**DATA SUPPLIED:**
• • • • • • •

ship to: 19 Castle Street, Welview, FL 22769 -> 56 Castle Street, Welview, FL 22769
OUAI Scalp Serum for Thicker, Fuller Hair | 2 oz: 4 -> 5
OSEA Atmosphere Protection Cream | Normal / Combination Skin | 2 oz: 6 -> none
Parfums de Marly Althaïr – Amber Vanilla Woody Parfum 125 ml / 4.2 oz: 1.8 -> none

• • • • • • •

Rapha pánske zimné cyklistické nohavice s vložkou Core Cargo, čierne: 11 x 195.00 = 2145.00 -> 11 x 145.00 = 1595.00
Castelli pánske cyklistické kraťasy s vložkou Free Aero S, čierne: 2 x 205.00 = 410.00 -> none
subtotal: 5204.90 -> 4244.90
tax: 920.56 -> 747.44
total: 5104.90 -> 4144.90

• • • • • • •

**AIM OF THE TASK:**
Within the material above, copy exactly the lines from the line that holds "subtotal: 5204.90 -> 4244.90" up to and including the line that holds "total: 5104.90 -> 4144.90".

**FINISHED EXERCISE:**
subtotal: 5204.90 -> 4244.90
tax: 920.56 -> 747.44
total: 5104.90 -> 4144.90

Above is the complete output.